→ Required work
Images embedded in the records are excluded; print everything else exactly as given.

→ Records for the exercise
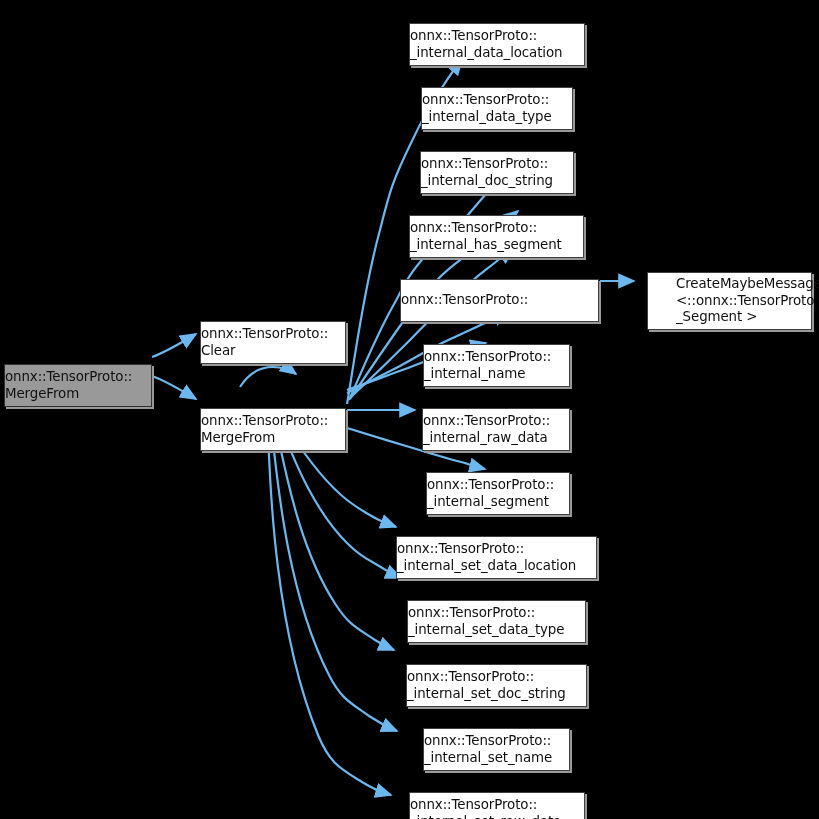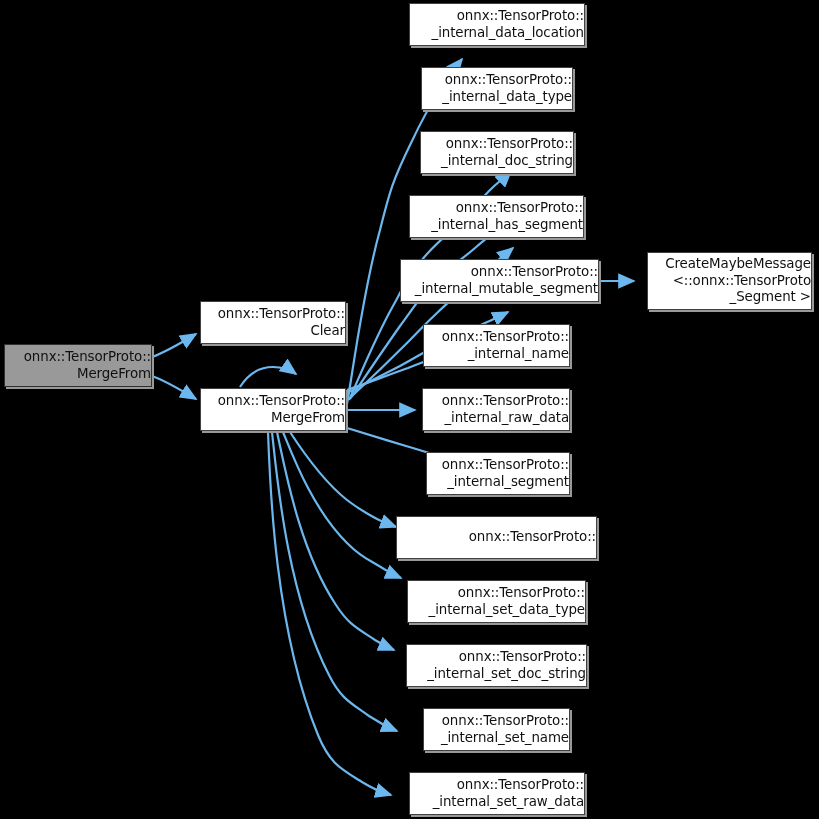"onnx::TensorProto::" .node-box { align-items: flex-end -> flex-start; margin-top: none -> 20px }
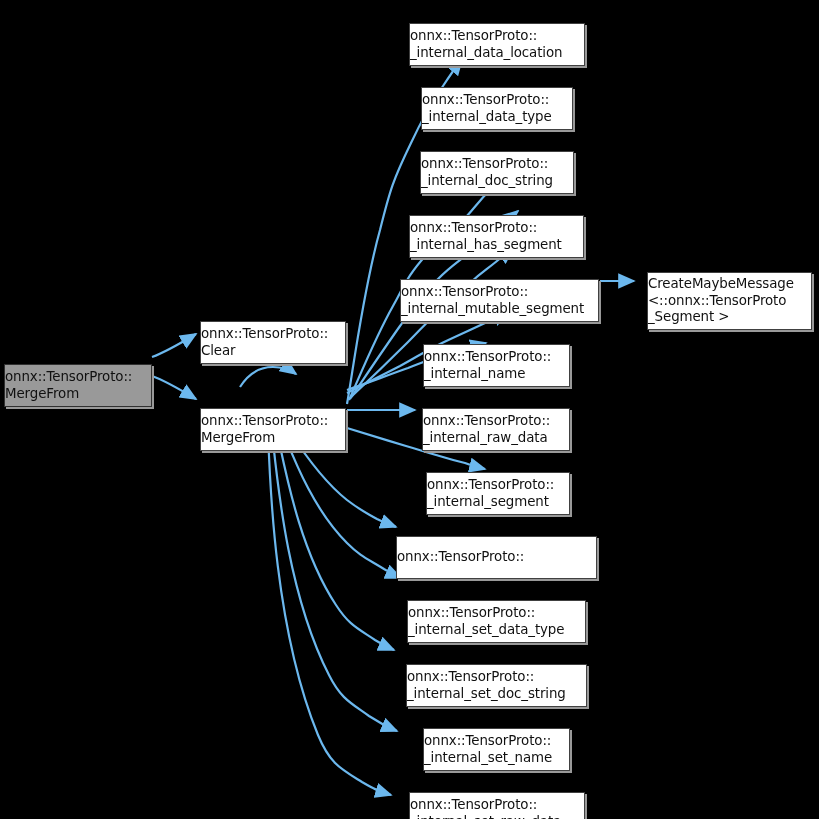"CreateMaybeMessage" div.node-box { padding-left: none -> 28px }
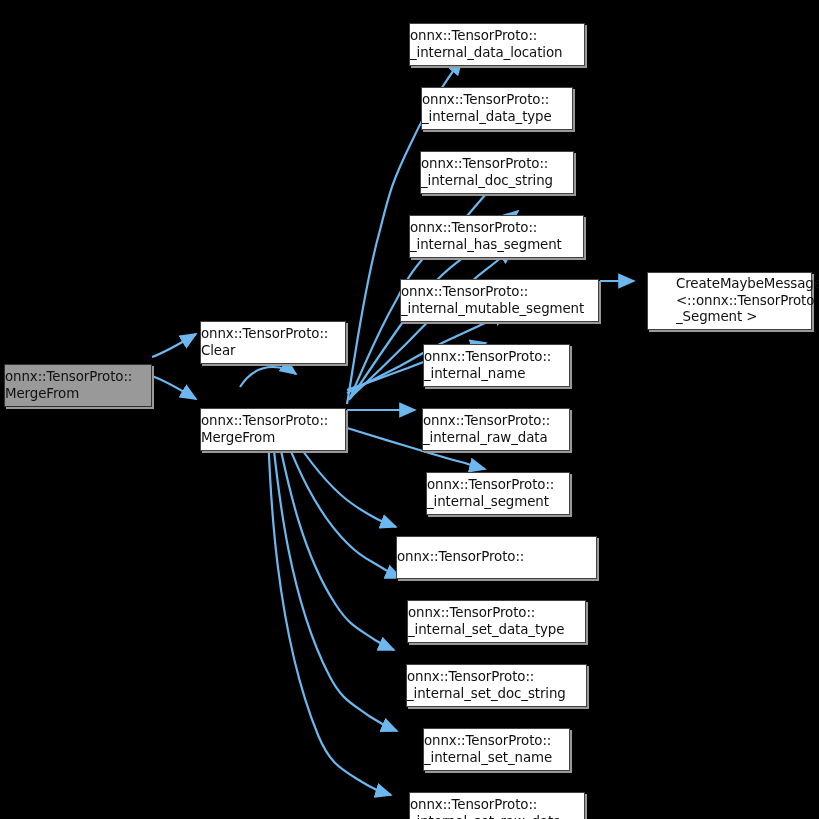"_internal_mutable_segment" span.node-line { html: <span>_internal_mutable_segment</span> -> none }
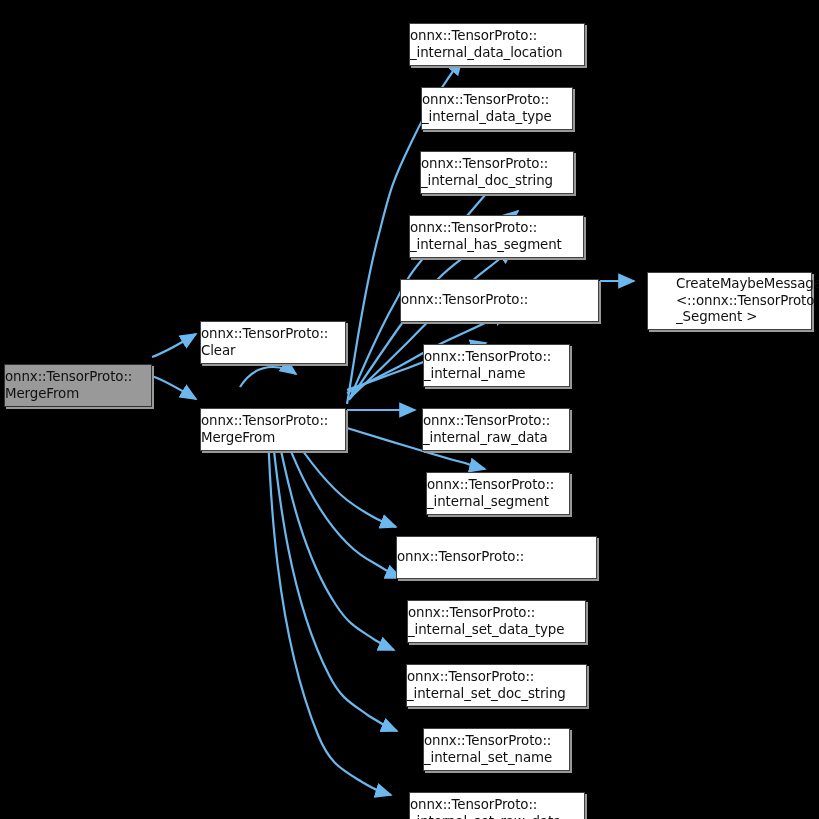"_internal_set_data_location" span.node-line { html: none -> <span>_internal_set_data_location</span> }
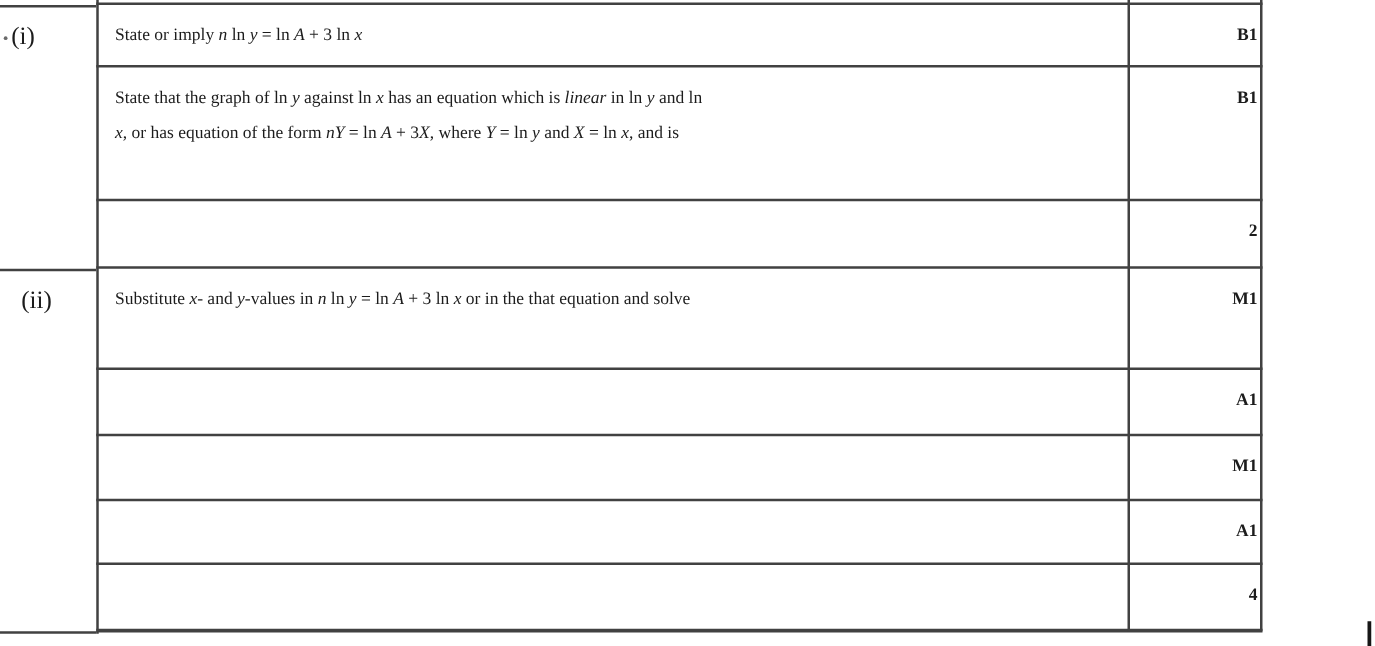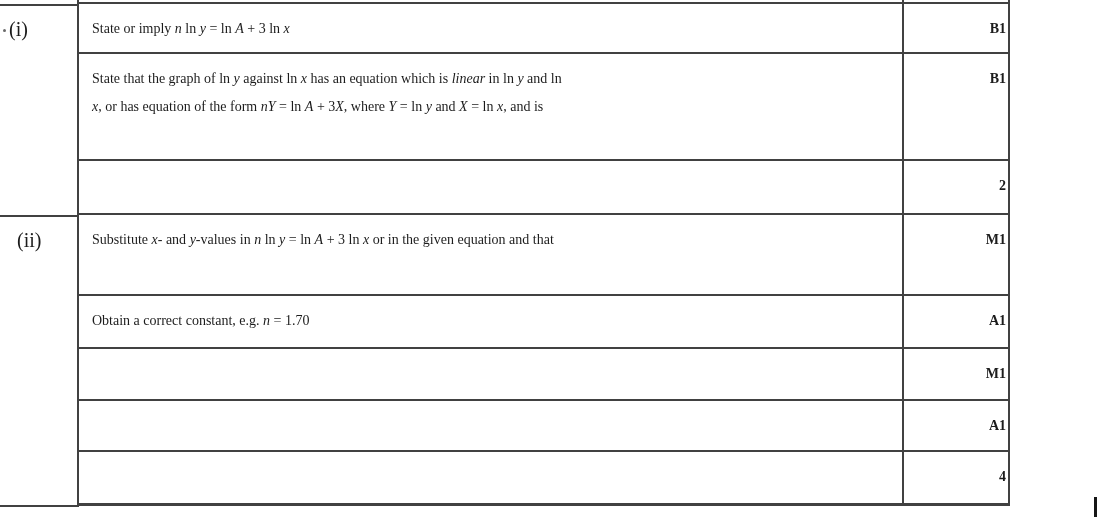"or in the given equation" span { text: given equation and that -> that equation and solve }
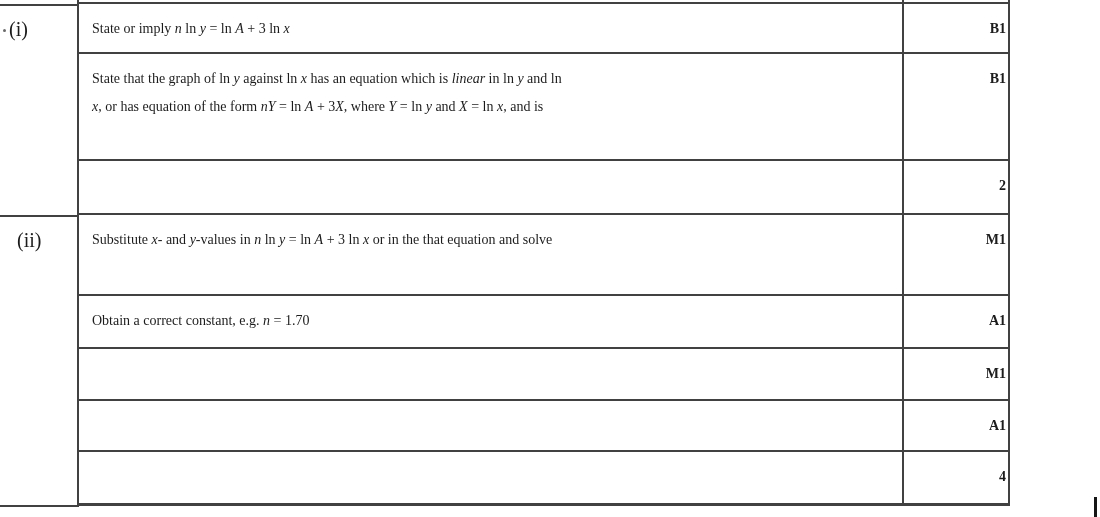"Obtain a correct constant, e.g." div.cell { html: <div> <div><span>Obtain a correct constant, e.g. </span><span>n</span><span> = 1.70</span></div> </div> -> none }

→ Final answer
"onnx::TensorProto::" .node-box { align-items: flex-end -> flex-start; margin-top: none -> 20px }
"CreateMaybeMessage" div.node-box { padding-left: none -> 28px }
"_internal_mutable_segment" span.node-line { html: <span>_internal_mutable_segment</span> -> none }
"_internal_set_data_location" span.node-line { html: none -> <span>_internal_set_data_location</span> }
"or in the given equation" span { text: given equation and that -> that equation and solve }
"Obtain a correct constant, e.g." div.cell { html: <div> <div><span>Obtain a correct constant, e.g. </span><span>n</span><span> = 1.70</span></div> </div> -> none }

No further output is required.